#### EXERCISE PROMPT
For the entries below, print exactly the lines between the line holding "Sidi Genius X Wyve" and the line holding "tax: 13.5% = 442.00 -> 13.5% = 358.94", inclusive, and nothing else.

(Version difference data)
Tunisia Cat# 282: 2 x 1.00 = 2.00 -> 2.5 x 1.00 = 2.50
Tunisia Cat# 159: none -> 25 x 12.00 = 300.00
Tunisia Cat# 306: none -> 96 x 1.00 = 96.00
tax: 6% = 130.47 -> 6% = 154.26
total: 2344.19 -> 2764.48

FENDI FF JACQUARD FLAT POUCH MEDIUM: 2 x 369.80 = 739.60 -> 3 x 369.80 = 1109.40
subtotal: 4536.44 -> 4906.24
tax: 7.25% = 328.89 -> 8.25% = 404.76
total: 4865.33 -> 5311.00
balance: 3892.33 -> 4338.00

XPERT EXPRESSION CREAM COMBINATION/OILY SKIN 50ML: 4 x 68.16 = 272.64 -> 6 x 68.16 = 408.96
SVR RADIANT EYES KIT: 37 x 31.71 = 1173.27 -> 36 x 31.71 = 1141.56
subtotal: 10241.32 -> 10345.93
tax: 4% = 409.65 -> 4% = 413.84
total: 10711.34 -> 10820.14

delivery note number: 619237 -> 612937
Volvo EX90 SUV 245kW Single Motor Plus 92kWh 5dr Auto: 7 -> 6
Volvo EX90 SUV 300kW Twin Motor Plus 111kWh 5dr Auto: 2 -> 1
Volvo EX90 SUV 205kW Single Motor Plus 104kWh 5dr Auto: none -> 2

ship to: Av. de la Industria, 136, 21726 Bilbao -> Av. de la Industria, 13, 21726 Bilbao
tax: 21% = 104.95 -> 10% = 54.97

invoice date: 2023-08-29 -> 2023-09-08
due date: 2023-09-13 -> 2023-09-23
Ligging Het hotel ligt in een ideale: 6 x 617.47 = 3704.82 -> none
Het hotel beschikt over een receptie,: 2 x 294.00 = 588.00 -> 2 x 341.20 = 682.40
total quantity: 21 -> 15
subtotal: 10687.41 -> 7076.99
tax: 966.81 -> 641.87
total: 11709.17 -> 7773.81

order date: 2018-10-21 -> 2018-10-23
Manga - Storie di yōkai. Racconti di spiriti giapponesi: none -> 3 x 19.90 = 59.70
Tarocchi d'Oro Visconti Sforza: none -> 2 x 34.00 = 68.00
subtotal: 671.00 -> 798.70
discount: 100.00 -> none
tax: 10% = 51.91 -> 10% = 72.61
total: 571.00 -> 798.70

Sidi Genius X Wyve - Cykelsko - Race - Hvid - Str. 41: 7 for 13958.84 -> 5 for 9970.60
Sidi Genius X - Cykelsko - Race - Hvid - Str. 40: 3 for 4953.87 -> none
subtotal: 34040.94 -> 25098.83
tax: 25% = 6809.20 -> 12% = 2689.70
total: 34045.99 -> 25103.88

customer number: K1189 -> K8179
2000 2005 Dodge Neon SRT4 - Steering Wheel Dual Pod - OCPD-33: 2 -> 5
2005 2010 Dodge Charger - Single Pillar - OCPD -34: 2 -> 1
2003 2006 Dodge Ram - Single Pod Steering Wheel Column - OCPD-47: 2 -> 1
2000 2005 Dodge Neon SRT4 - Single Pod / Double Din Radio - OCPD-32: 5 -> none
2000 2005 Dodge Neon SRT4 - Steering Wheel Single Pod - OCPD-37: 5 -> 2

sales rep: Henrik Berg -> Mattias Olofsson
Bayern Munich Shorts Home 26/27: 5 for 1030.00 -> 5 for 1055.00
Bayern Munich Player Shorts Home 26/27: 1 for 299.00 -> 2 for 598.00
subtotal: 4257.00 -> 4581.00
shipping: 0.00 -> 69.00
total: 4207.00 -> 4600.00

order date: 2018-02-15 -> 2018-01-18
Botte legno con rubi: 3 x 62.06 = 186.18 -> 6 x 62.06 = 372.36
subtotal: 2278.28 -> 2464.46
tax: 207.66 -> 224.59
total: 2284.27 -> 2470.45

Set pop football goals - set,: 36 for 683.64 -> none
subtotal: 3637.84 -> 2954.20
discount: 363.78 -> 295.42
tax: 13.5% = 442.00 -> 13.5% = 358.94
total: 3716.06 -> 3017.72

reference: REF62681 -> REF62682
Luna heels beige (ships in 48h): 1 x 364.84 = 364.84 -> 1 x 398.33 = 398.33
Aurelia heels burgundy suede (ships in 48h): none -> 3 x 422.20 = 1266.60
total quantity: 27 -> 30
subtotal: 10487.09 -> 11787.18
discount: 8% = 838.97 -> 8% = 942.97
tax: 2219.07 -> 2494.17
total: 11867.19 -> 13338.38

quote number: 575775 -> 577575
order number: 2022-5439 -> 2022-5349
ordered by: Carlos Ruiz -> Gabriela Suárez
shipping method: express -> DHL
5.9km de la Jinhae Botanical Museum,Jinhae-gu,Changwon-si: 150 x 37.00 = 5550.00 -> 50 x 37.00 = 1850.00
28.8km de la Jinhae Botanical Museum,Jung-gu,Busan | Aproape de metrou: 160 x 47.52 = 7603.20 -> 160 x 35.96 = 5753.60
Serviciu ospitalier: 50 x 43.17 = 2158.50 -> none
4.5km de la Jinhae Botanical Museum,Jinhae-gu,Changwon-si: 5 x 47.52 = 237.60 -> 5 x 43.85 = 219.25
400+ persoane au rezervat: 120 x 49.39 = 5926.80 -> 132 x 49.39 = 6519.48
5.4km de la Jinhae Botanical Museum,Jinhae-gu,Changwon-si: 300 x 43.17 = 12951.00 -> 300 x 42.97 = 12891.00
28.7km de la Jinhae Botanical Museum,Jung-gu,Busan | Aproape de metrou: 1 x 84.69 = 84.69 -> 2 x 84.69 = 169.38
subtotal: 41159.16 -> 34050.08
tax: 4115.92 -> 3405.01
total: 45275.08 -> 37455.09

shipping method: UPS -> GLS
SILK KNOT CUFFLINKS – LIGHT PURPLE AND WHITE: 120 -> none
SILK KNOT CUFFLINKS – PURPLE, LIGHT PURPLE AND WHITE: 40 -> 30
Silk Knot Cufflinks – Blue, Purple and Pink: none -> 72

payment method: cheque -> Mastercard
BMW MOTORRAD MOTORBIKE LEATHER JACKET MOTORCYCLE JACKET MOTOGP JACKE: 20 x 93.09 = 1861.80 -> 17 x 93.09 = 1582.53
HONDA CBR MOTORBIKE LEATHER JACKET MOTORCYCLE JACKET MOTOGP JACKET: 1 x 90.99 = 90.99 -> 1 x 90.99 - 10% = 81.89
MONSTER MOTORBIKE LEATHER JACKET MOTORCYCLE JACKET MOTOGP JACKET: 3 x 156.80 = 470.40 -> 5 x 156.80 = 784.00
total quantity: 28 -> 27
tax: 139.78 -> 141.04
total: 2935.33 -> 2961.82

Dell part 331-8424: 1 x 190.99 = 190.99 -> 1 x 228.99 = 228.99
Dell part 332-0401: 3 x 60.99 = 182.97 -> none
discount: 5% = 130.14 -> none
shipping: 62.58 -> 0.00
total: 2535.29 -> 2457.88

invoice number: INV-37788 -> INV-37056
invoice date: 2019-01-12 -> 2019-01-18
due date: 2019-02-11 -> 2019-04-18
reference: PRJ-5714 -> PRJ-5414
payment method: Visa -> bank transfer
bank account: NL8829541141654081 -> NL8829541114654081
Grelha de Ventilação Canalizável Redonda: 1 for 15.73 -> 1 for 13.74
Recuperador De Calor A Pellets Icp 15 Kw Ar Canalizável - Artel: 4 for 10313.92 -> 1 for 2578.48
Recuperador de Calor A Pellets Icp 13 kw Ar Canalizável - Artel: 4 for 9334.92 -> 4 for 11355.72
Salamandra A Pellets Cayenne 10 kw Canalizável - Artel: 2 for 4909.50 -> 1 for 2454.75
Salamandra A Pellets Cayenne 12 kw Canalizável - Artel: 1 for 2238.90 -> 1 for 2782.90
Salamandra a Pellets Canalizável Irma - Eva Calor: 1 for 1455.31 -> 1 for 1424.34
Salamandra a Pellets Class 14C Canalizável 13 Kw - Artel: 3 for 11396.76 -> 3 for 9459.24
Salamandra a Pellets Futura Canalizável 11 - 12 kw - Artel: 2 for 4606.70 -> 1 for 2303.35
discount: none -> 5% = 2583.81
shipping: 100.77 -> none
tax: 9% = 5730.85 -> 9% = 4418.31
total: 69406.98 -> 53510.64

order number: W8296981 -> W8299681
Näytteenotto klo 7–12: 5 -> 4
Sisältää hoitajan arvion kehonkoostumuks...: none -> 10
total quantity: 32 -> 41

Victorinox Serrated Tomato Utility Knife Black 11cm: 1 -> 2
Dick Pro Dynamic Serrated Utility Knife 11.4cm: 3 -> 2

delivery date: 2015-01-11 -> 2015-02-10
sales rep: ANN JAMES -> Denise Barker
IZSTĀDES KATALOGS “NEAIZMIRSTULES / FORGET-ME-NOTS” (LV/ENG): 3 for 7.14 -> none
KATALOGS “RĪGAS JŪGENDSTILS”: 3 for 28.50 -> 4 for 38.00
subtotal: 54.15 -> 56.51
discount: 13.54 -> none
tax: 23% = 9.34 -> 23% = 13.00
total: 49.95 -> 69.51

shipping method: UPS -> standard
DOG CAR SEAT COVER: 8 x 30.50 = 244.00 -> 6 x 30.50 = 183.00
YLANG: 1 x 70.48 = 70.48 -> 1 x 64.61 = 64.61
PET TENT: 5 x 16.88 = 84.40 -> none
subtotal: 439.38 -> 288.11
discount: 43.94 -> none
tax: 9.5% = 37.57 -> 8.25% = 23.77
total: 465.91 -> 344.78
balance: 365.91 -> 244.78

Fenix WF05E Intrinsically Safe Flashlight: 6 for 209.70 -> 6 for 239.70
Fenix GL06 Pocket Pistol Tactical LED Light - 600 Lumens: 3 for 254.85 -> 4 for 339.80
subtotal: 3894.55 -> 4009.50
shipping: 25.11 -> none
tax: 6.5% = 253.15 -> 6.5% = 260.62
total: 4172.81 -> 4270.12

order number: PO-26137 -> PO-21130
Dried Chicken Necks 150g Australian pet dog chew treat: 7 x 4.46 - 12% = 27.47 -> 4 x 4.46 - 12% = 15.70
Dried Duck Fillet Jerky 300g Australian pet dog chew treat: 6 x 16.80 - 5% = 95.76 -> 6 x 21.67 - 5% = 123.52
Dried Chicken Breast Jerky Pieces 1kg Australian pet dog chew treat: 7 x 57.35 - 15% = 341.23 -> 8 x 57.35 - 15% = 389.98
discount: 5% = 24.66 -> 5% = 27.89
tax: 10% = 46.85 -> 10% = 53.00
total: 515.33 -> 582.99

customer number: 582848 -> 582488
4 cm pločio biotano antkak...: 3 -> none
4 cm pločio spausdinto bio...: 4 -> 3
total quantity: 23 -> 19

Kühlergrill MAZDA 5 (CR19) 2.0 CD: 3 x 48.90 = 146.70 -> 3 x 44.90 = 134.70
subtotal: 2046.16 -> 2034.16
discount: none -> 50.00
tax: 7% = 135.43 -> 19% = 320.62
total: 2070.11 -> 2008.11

#### SOLUTION BELOW
Sidi Genius X Wyve - Cykelsko - Race - Hvid - Str. 41: 7 for 13958.84 -> 5 for 9970.60
Sidi Genius X - Cykelsko - Race - Hvid - Str. 40: 3 for 4953.87 -> none
subtotal: 34040.94 -> 25098.83
tax: 25% = 6809.20 -> 12% = 2689.70
total: 34045.99 -> 25103.88

customer number: K1189 -> K8179
2000 2005 Dodge Neon SRT4 - Steering Wheel Dual Pod - OCPD-33: 2 -> 5
2005 2010 Dodge Charger - Single Pillar - OCPD -34: 2 -> 1
2003 2006 Dodge Ram - Single Pod Steering Wheel Column - OCPD-47: 2 -> 1
2000 2005 Dodge Neon SRT4 - Single Pod / Double Din Radio - OCPD-32: 5 -> none
2000 2005 Dodge Neon SRT4 - Steering Wheel Single Pod - OCPD-37: 5 -> 2

sales rep: Henrik Berg -> Mattias Olofsson
Bayern Munich Shorts Home 26/27: 5 for 1030.00 -> 5 for 1055.00
Bayern Munich Player Shorts Home 26/27: 1 for 299.00 -> 2 for 598.00
subtotal: 4257.00 -> 4581.00
shipping: 0.00 -> 69.00
total: 4207.00 -> 4600.00

order date: 2018-02-15 -> 2018-01-18
Botte legno con rubi: 3 x 62.06 = 186.18 -> 6 x 62.06 = 372.36
subtotal: 2278.28 -> 2464.46
tax: 207.66 -> 224.59
total: 2284.27 -> 2470.45

Set pop football goals - set,: 36 for 683.64 -> none
subtotal: 3637.84 -> 2954.20
discount: 363.78 -> 295.42
tax: 13.5% = 442.00 -> 13.5% = 358.94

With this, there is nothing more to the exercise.